Bristol rounds on critics in bias furore
The University of Bristol denies discrimination against private schools and insists it is casting wide for talent. Furious university chiefs believe that the campaign being waged against them through the newspapers by a select group of private school head teachers is based on shaky foundations and evidence, although they wish it were a little easier to get that message across. The row was fuelled when the education secretary, Charles Clarke, and Tony Blair entered the debate. Further evidence is promised early next week from the Headmasters' and Headmistresses' Conference, which is spearheading the campaign.
(Guardian)

Tutor pestered nurses for dates
A lecturer pestered two student nurses for dates after giving them a preview of their final exam paper, a disciplinary hearing was told yesterday.
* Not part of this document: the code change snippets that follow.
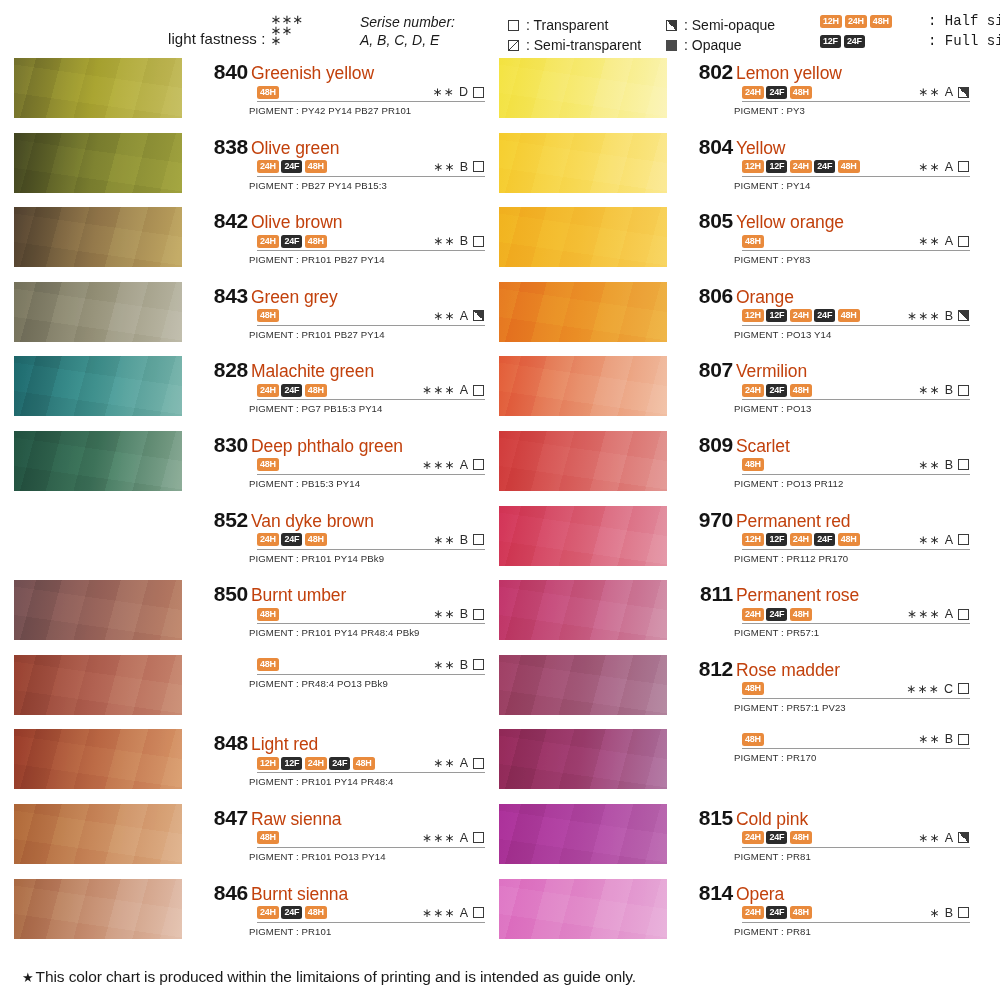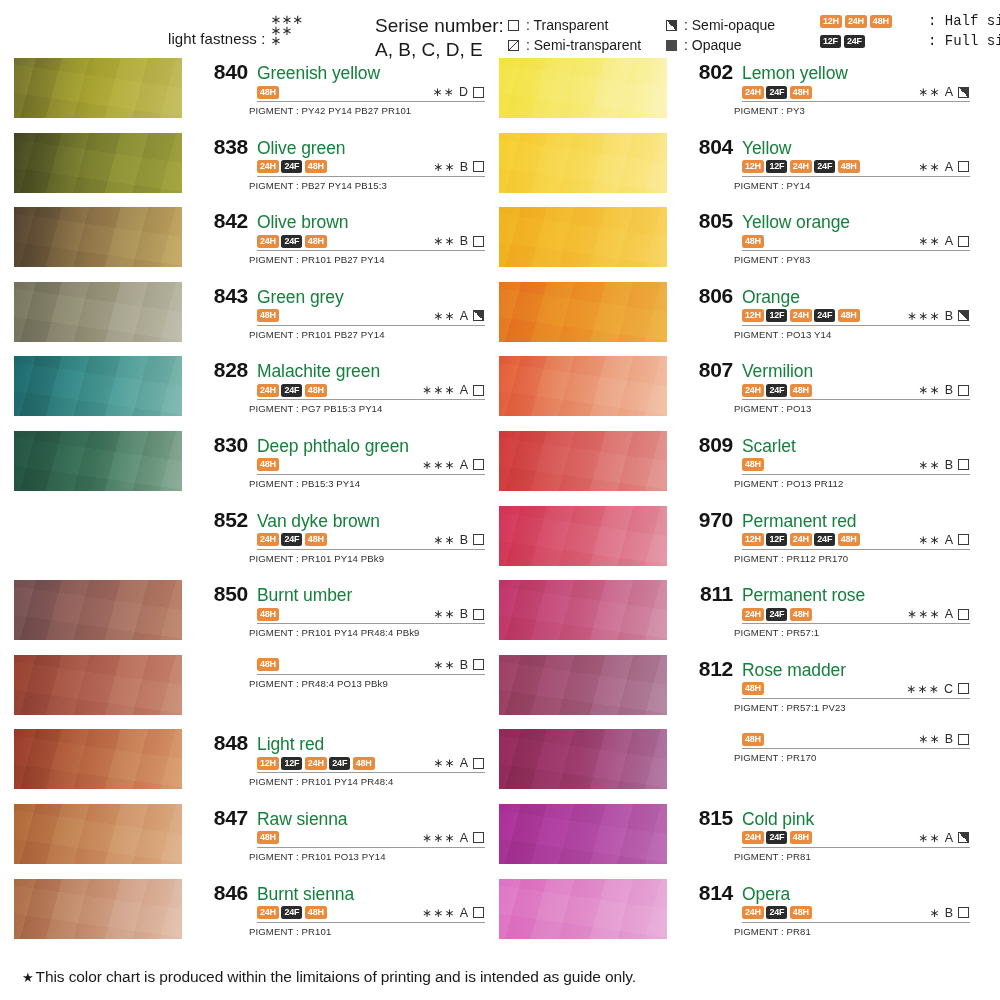--- a/index.html
+++ b/index.html
@@ -19,21 +19,21 @@
     height: 58px;
     padding-top: 12px;
   }
   .legend-block { position: absolute; }
 
   .lf-block { left: 168px; top: 14px; display: flex; align-items: flex-end; }
   .lf-label { font-size: 15px; letter-spacing: .1px; }
   .lf-stars { margin-left: 5px; line-height: .82; margin-top: 1px; }
   .lf-stars div { font-size: 13px; letter-spacing: 0px; color: #2a2a2a; }
 
-  .serise-block { left: 375px; top: 14px; font-size: 19px; line-height: 1.28; }
+  .serise-block { left: 360px; top: 14px; font-size: 14px; line-height: 1.28; font-style: italic; }
 
   .opacity-block { left: 508px; top: 15px; font-size: 14px; line-height: 1.45; }
   .opacity-col { position: absolute; }
   .opacity-col.c1 { left: 0; }
   .opacity-col.c2 { left: 158px; }
   .op-row { display: flex; align-items: center; white-space: nowrap; }
   .op-row .gl { width: 18px; display: inline-block; text-align: left; }
 
   .sq {
     display: inline-block;
@@ -119,22 +119,22 @@
   .code {
     font-size: 21px;
     font-weight: bold;
     letter-spacing: -0.3px;
     min-width: 44px;
     text-align: right;
     color: #141414;
   }
   .cname {
     font-size: 17.5px;
-    margin-left: 9px;
-    color: #15803d;
+    margin-left: 3px;
+    color: #c2410c;
     letter-spacing: -0.1px;
     white-space: nowrap;
   }
 
   .meta {
     margin-left: 53px;
     margin-top: 1px;
     border-bottom: 1.1px solid #9a9a9a;
     display: flex;
     align-items: center;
Chong Hai Lim, 50, admitted showing the exam paper but denied another seven allegations of misconduct. Mr Lim was sacked from the University of Wales College of Medicine and now faces being struck off. The hearing continues.
(Times)

DNA discovery made 50 years ago today
When the double helix structure of DNA was laid bare on February 28 1953, a scientific revolution began. Francis Crick and James Watson, the Nobel laureates involved, describe how it happened and tell of their visions of the future.
(Daily Telegraph)

DNA crystallographer dies
Alexander Stokes, the first scientist to work out that the DNA molecule was probably helical in shape, has died aged 83.
(Daily Telegraph)

Any excuse for a holiday
The Balliol men are on the march again. Two of the candidates for the Oxford chancellorship were educated at the college, Now there are calls for a national holiday to honour Christopher Hill, the Marxist historian and legendary master of Balliol College, Oxford.